We probably still won’t get anything this year.

8…….conclusion that everybody running the economic show are incompetent.

10.”A house in fact is a consumption item”

12-Bidding wars on houses- labor-land-head of cabbage.

14-Sounds like a Liberal in Conservative clothes. “politicians have forgotten that they are PUBLIC SERVANTS … emphasis on the SERVANT”.
My comment: Electors have forgotten to elect LAW MAKERS. Elected officials appoint wiser law makers to the Senate “ Demers -popular illiterate”??

23.” We need fewer economists and lawyers in government” People who can actually make a plan without the incessant need for costly studies and statistical data that merely complicate the obvious and delay the solution. My comment: Great solution, we could reduce # of elected officials to 15 and 95% of Public Servants, burn the current laws, eliminate the debt and balance the budget over night.

34.I may be a Vulture but I am sure not a masochist! Deserves a bravery medal.

76- My I’m verbal today.( yes,yes, My kind of person -still no tree cut today)

119- I mean, that makes my brain hurt!

154-..referred to me as “You guys”??? I’ve lived in Calgary…(I thought that expression was mostly used in “Sask.” but remembered that it was “You’se guys”)

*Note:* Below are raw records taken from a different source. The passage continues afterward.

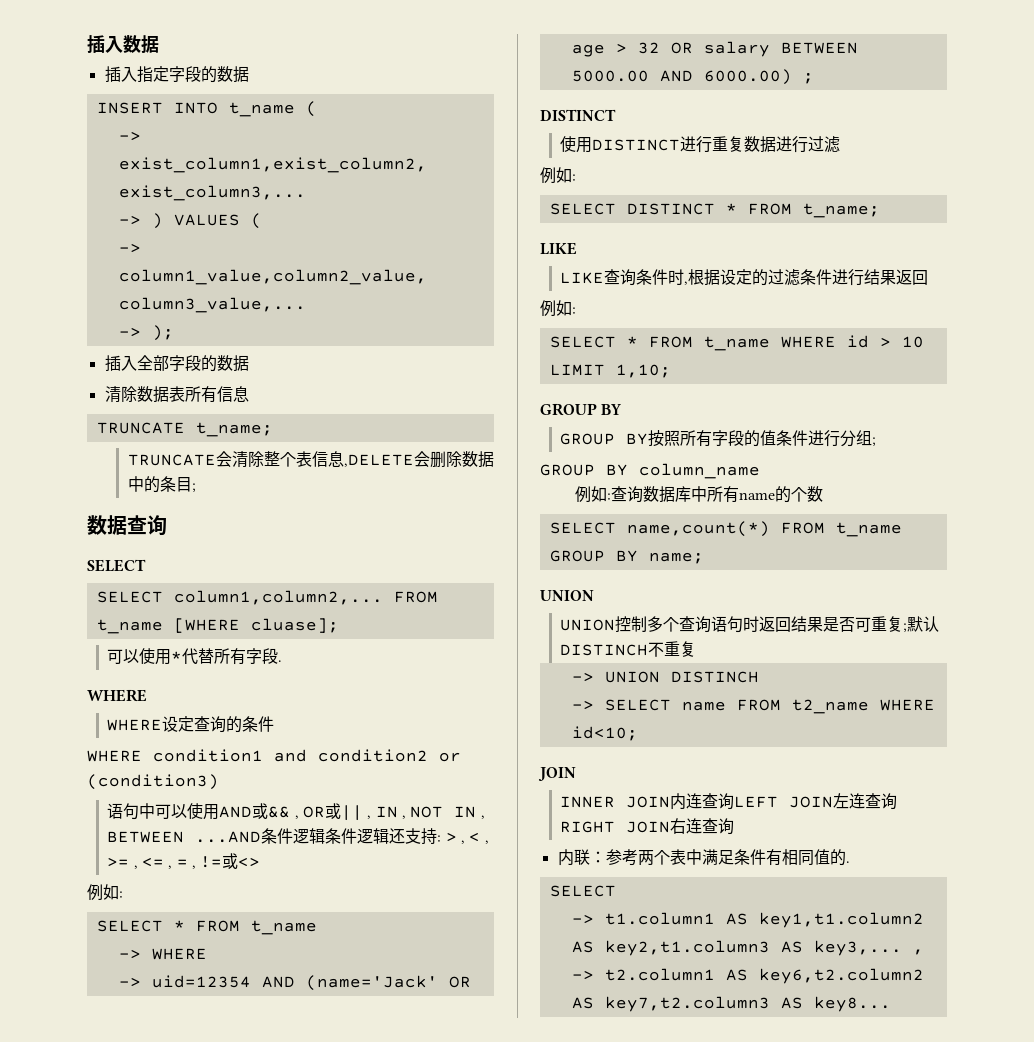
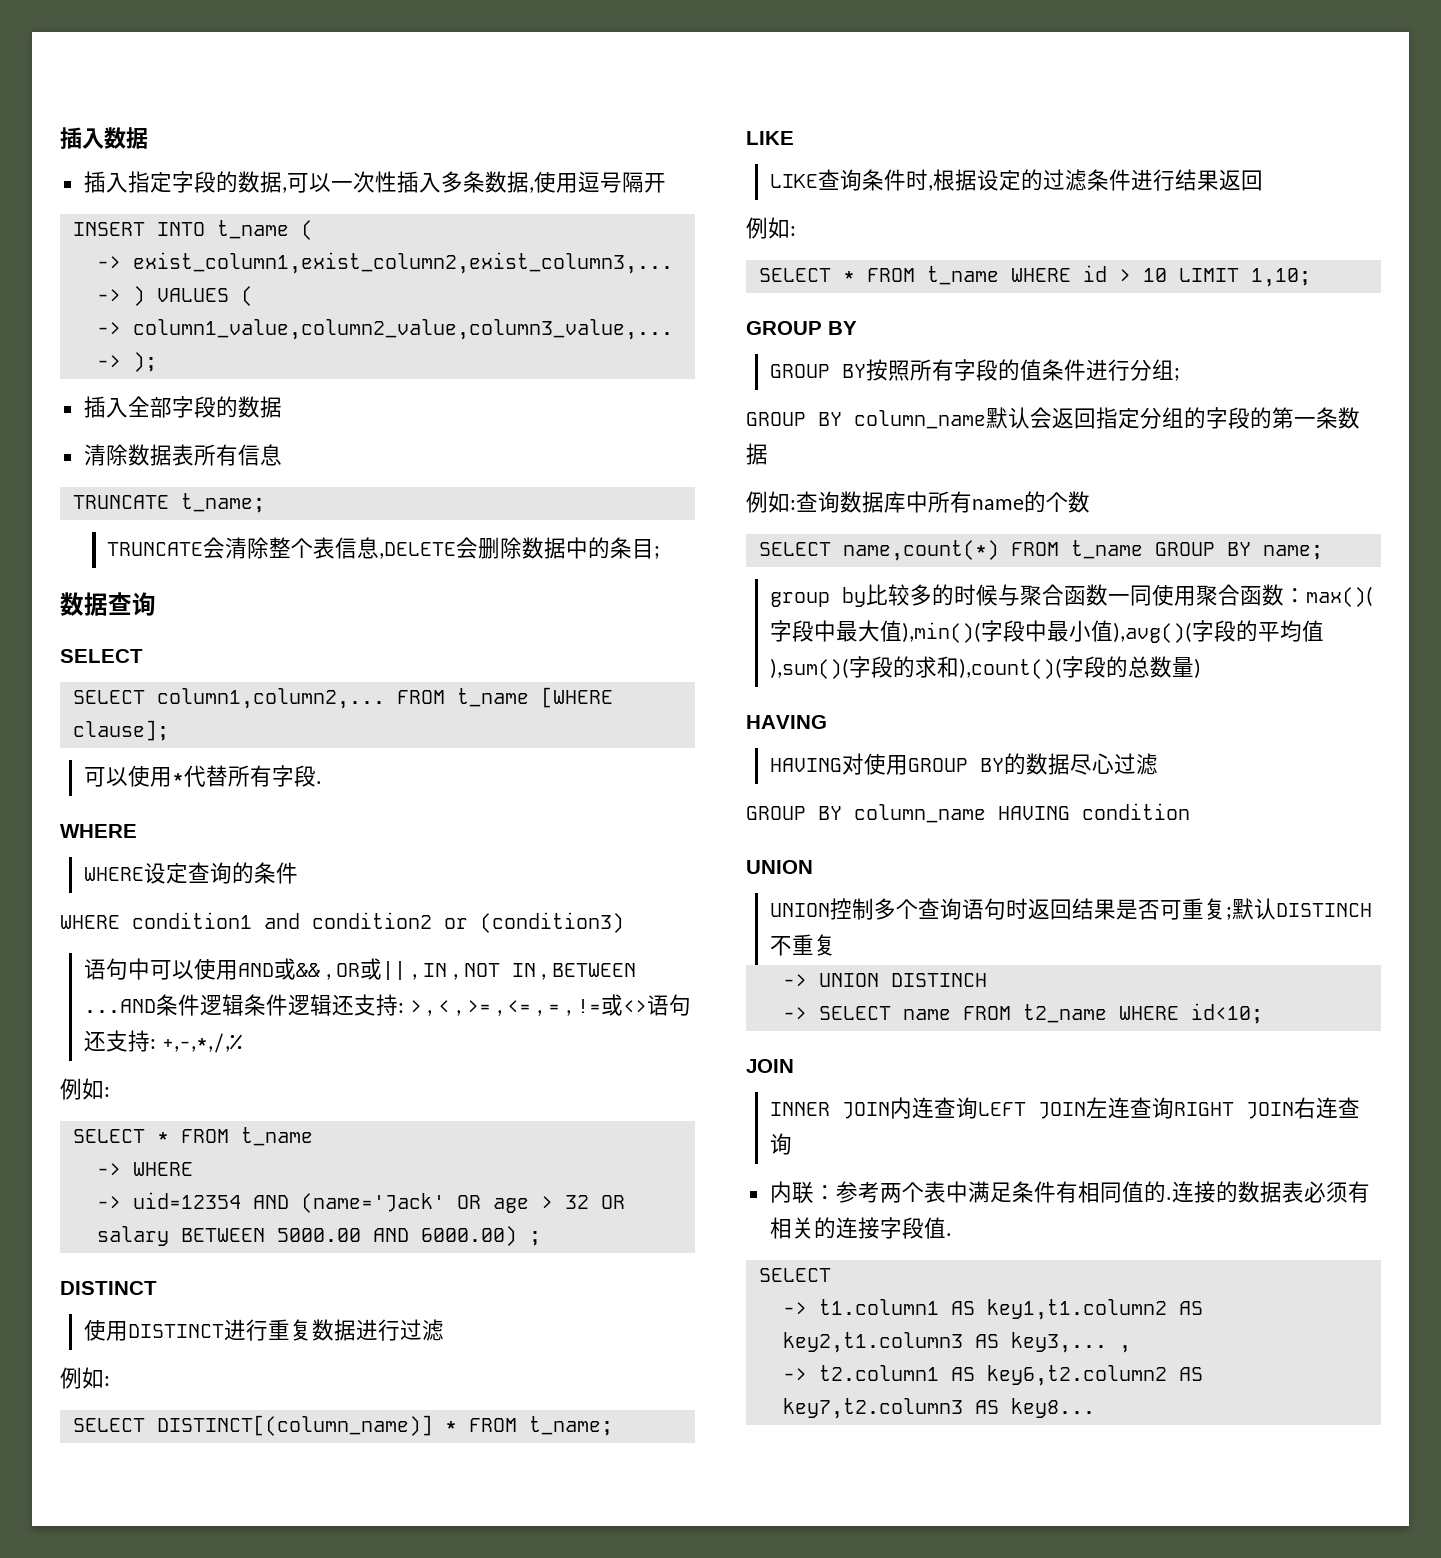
- 插入指定字段的数据
+ 插入指定字段的数据,可以一次性插入多条数据,使用逗号隔开
- FROM t_name [WHERE cluase];
+ FROM t_name [WHERE clause];
- 语句中可以使用AND或&& , OR或|| , IN , NOT IN , BETWEEN ...AND条件逻辑条件逻辑还支持: > , < , >= , <= , = , !=或<>
+ 语句中可以使用AND或&& , OR或|| , IN , NOT IN , BETWEEN ...AND条件逻辑条件逻辑还支持: > , < , >= , <= , = , !=或<>语句还支持: +,-,*,/,%
- SELECT DISTINCT * FROM t_name;
+ SELECT DISTINCT[(column_name)] * FROM t_name;
- GROUP BY column_name
+ GROUP BY column_name默认会返回指定分组的字段的第一条数据
+ group by比较多的时候与聚合函数一同使用聚合函数：max()(字段中最大值),min()(字段中最小值),avg()(字段的平均值),sum()(字段的求和),count()(字段的总数量)
+ HAVING
+ HAVING对使用GROUP BY的数据尽心过滤
+ GROUP BY column_name HAVING condition
+ 连接的数据表必须有相关的连接字段值.

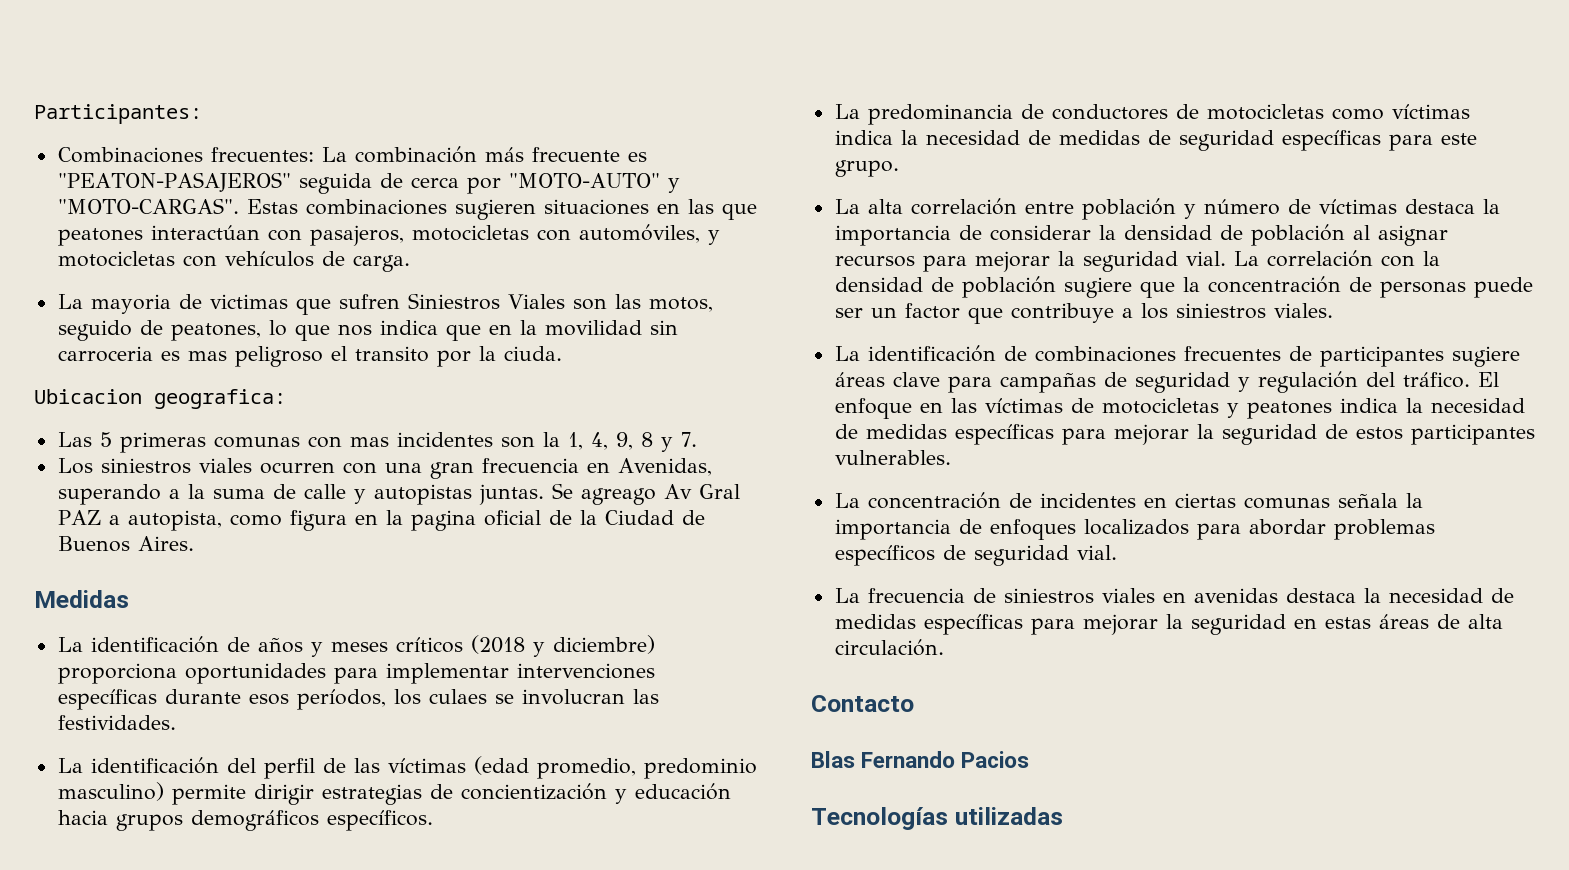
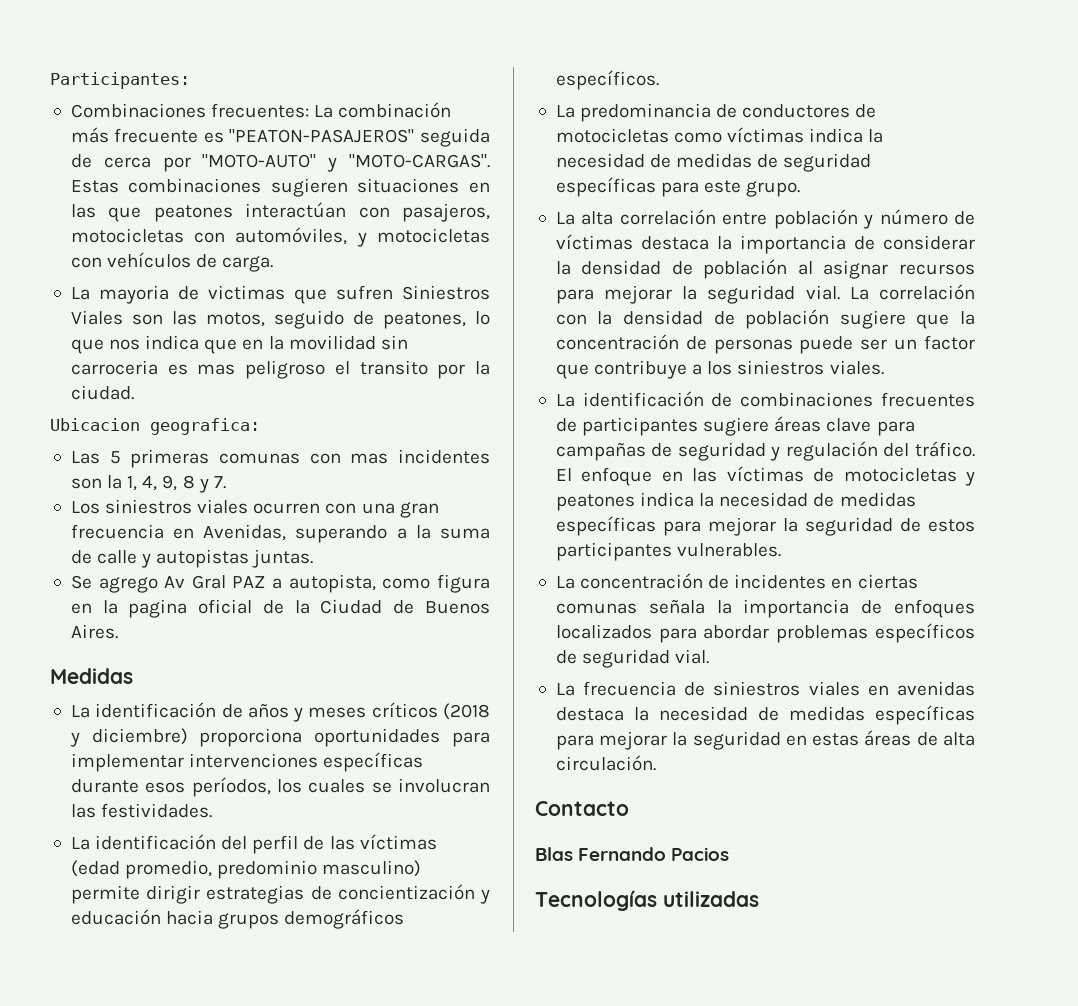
- La mayoria de victimas que sufren Siniestros Viales son las motos, seguido de peatones, lo que nos indica que en la movilidad sin carroceria es mas peligroso el transito por la ciuda.
+ La mayoria de victimas que sufren Siniestros Viales son las motos, seguido de peatones, lo que nos indica que en la movilidad sin carroceria es mas peligroso el transito por la ciudad.
- Los siniestros viales ocurren con una gran frecuencia en Avenidas, superando a la suma de calle y autopistas juntas. Se agreago Av Gral PAZ a autopista, como figura en la pagina oficial de la Ciudad de Buenos Aires.
+ Los siniestros viales ocurren con una gran frecuencia en Avenidas, superando a la suma de calle y autopistas juntas.
+ Se agrego Av Gral PAZ a autopista, como figura en la pagina oficial de la Ciudad de Buenos Aires.
- La identificación de años y meses críticos (2018 y diciembre) proporciona oportunidades para implementar intervenciones específicas durante esos períodos, los culaes se involucran las festividades.
+ La identificación de años y meses críticos (2018 y diciembre) proporciona oportunidades para implementar intervenciones específicas durante esos períodos, los cuales se involucran las festividades.

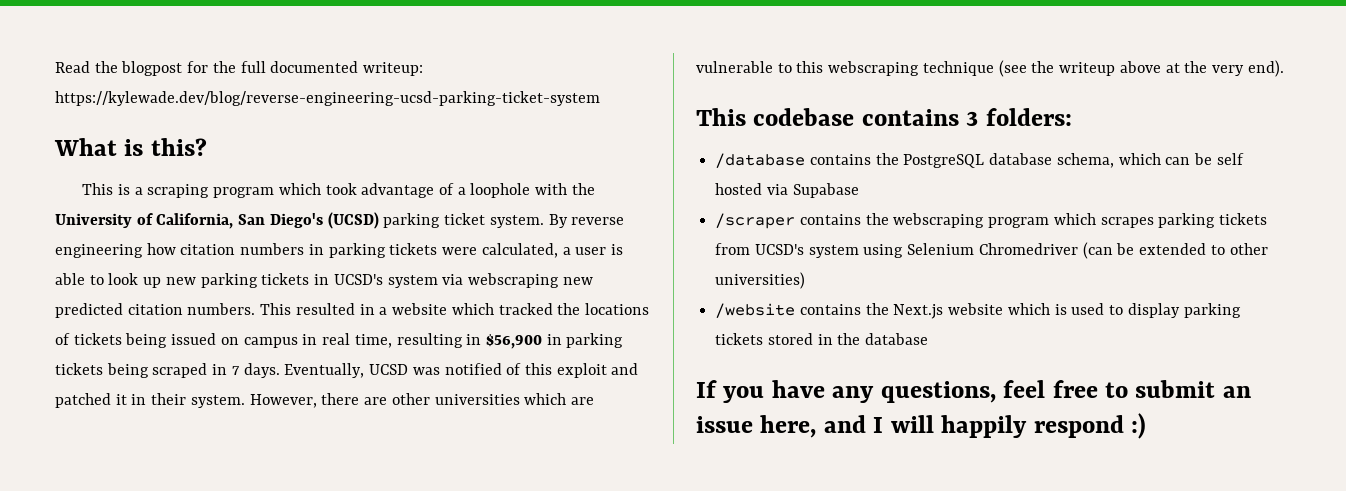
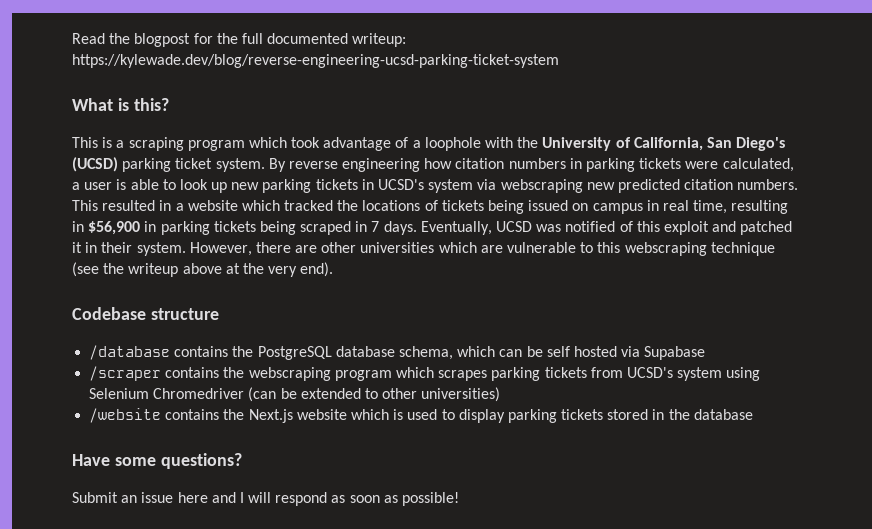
- This codebase contains 3 folders:
+ Codebase structure
- If you have any questions, feel free to submit an issue here, and I will happily respond :)
+ Have some questions?
+ Submit an issue here and I will respond as soon as possible!

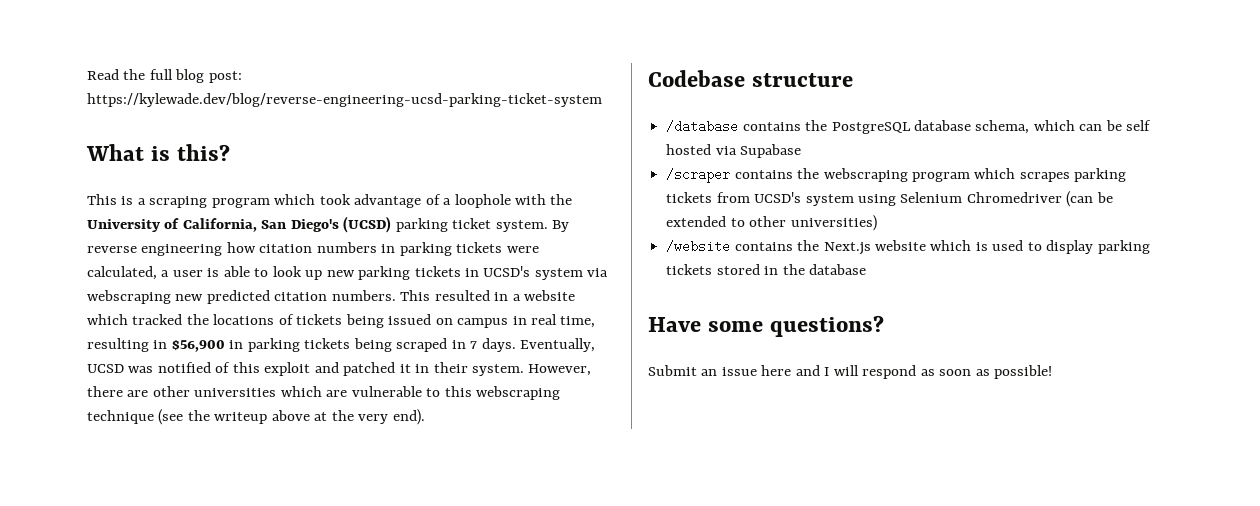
- Read the blogpost for the full documented writeup: https://kylewade.dev/blog/reverse-engineering-ucsd-parking-ticket-system
+ Read the full blog post: https://kylewade.dev/blog/reverse-engineering-ucsd-parking-ticket-system

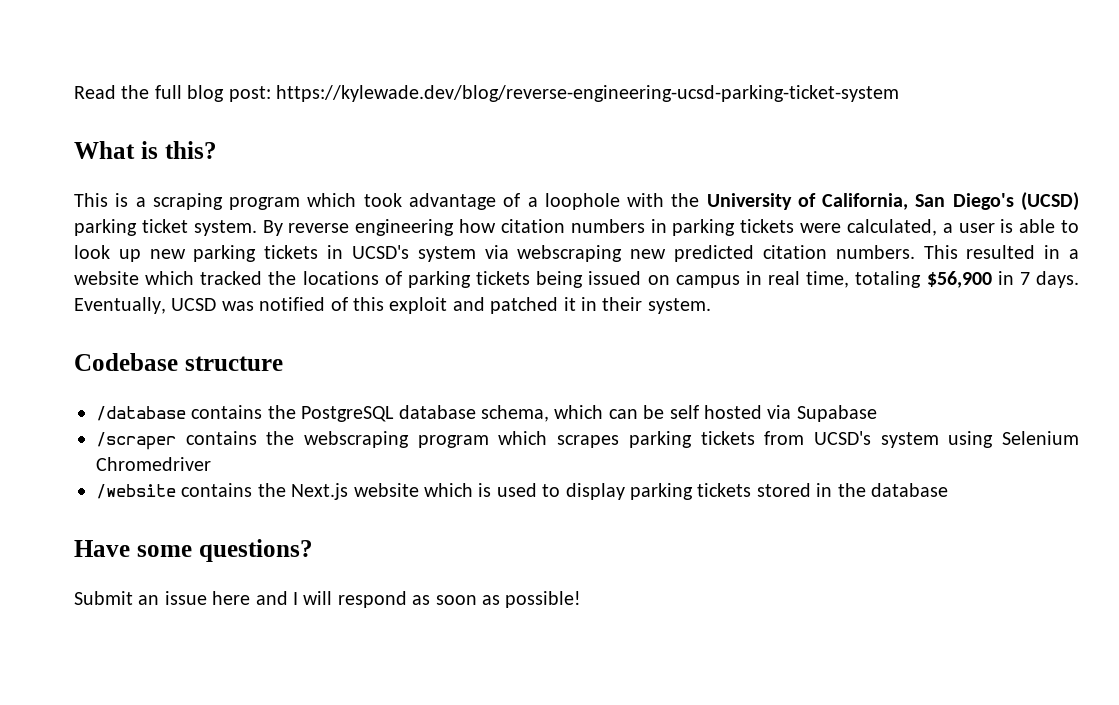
- This resulted in a website which tracked the locations of tickets being issued on campus in real time, resulting in $56,900 in parking tickets being scraped in 7 days.
+ This resulted in a website which tracked the locations of parking tickets being issued on campus in real time, totaling $56,900 in 7 days.
- However, there are other universities which are vulnerable to this webscraping technique (see the writeup above at the very end).
- /scraper contains the webscraping program which scrapes parking tickets from UCSD's system using Selenium Chromedriver (can be extended to other universities)
+ /scraper contains the webscraping program which scrapes parking tickets from UCSD's system using Selenium Chromedriver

Garth, with a group of friends & relatives, we all share our own favorite reads with this type of “critique” In some cases in the past I needed to recommend
the elimination of more than 50% of comments. We all save time and increase our range in chosen topics by doing this. Jean-Louis.

#176 steven rowlandson on 08.30.09 at 5:07 pm

Garth the problem is obvious. It is legal for governments to borrow money.